Neue Strukturen, neue Stärke: Delegierte beschließen wegweisende Anträge
Am zweiten Tag des Fachforums tagte die Konferenz für Frauen, Vielfalt und Geschlechtergleichstellung unter der Versammlungsleitung von Michaela Röhrbein, DOSB-Vorständin Sportentwicklung des DOSB. Zur Begrüßung richtete und DOSB-Vizepräsidentin Verena Bentele authentische Worte an die Delegierte der Mitgliedsorganisationen: „Ich habe einen persönlichen Wunsch: Für die nächsten Jahre wünsche ich mir für uns, dass wir aus Zusammentreffen wie heute mit Inspiration und einem starken Zusammenhalt hinaus gehen. Wichtig ist das Gefühl, dass wir etwas erreicht haben. Denn was wir alle gut gebrauchen können, ist Empowerment und Rückenwind, um unsere Themen in den Strukturen des organisierten Sports und in der Gesellschaft voranzutreiben.“
„Für die nächsten Jahre wünsche ich mir für uns, dass wir aus Zusammentreffen wie heute mit Inspiration und einem starken Zusammenhalt hinaus gehen. Denn was wir alle gut gebrauchen können, ist Empowerment und Rückenwind, um unsere Themen in den Strukturen des organisierten Sports und in der Gesellschaft voranzutreiben.“ - DOSB-Vizepräsidentin Verena Bentele
Mit viel Energie, klaren Haltungen und spürbarer Motivation diskutierten die Delegierten über mehrere Anträge, welche die künftige Arbeit der Konferenz entscheidend prägen werden. Beschlossen wurde eine Amtszeitbegrenzung auf zwei Wahlperioden für das Amt der Sprecher*innen der Konferenz, sowie die Einführung von Stellvertreter*innen für die Sprecher*innen – ein Modell, das Entlastung bringt, die Flexibilität erhöht und niedrigschwellige Einstiege in Strukturen eröffnet.
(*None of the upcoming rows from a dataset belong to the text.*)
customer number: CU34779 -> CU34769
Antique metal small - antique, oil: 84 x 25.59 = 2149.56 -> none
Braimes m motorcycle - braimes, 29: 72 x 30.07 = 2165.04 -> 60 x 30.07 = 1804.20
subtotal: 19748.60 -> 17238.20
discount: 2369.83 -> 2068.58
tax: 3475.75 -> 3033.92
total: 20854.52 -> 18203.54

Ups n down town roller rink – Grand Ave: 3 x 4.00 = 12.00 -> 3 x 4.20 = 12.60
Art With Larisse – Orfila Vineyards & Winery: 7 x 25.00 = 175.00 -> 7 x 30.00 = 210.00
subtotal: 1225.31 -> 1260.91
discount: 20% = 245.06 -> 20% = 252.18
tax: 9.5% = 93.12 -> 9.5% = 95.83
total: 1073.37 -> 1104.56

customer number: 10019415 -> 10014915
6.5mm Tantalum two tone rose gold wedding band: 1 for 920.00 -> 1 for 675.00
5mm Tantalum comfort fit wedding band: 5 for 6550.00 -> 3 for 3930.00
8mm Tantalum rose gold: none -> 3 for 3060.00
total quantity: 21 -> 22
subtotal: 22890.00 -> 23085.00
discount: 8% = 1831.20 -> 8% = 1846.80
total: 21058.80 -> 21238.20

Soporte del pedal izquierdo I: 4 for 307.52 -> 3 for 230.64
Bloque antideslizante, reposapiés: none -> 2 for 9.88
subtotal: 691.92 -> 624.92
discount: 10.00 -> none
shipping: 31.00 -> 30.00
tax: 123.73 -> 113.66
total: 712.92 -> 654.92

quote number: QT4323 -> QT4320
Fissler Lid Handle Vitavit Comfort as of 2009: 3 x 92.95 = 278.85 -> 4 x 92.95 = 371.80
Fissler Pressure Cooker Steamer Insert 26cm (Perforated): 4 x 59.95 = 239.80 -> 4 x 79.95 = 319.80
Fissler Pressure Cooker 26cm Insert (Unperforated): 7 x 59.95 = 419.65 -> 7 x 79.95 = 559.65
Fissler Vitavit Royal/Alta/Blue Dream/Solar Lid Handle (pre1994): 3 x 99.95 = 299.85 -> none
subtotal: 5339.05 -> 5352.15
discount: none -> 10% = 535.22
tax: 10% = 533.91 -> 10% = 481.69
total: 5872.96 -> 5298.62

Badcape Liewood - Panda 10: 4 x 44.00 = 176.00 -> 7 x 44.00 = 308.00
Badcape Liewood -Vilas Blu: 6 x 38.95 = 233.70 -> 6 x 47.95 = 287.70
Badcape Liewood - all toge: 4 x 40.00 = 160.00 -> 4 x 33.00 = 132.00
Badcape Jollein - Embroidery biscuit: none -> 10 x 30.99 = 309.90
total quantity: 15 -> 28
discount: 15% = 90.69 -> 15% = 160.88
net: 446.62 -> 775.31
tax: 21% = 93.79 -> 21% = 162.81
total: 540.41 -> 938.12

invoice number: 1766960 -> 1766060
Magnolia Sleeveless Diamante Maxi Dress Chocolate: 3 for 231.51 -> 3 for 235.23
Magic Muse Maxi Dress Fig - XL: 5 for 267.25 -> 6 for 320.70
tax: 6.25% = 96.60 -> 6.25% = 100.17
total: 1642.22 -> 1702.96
Mit über 80 Prozent der Stimmen wurde der Antrag deutlich bestätigt. Ebenfalls wegweisend: Die Strukturänderung der DOSB-Delegation im Deutschen Frauenrat. Künftig gibt es eine Personalunion aus Sprecher*innen, deren Stellvertreter*innen und der Delegation in den Frauenrat. Zusätzlich wird eine neue Sprecher*in Deutscher Frauenrat als ehrenamtlich Delegationsleitung eingeführt. Dadurch können Kosten gesenkt und Abstimmungsprozesse vereinfacht werden. Vor allem aber ermöglicht die Personalunion eine noch größere Durchschlagskraft, Dank die Synergieeffekte, die sich aus der Zusammenlegung der beiden Ämter ergeben. Neben den Änderungen an der Geschäftsordnung wurde auch beschlossen, ab nächsten Jahr in einer AG partizipativ eine neue Strategie für das Themenfeld zu erarbeiten – ein Signal für Aufbruch und Mut zur Veränderung.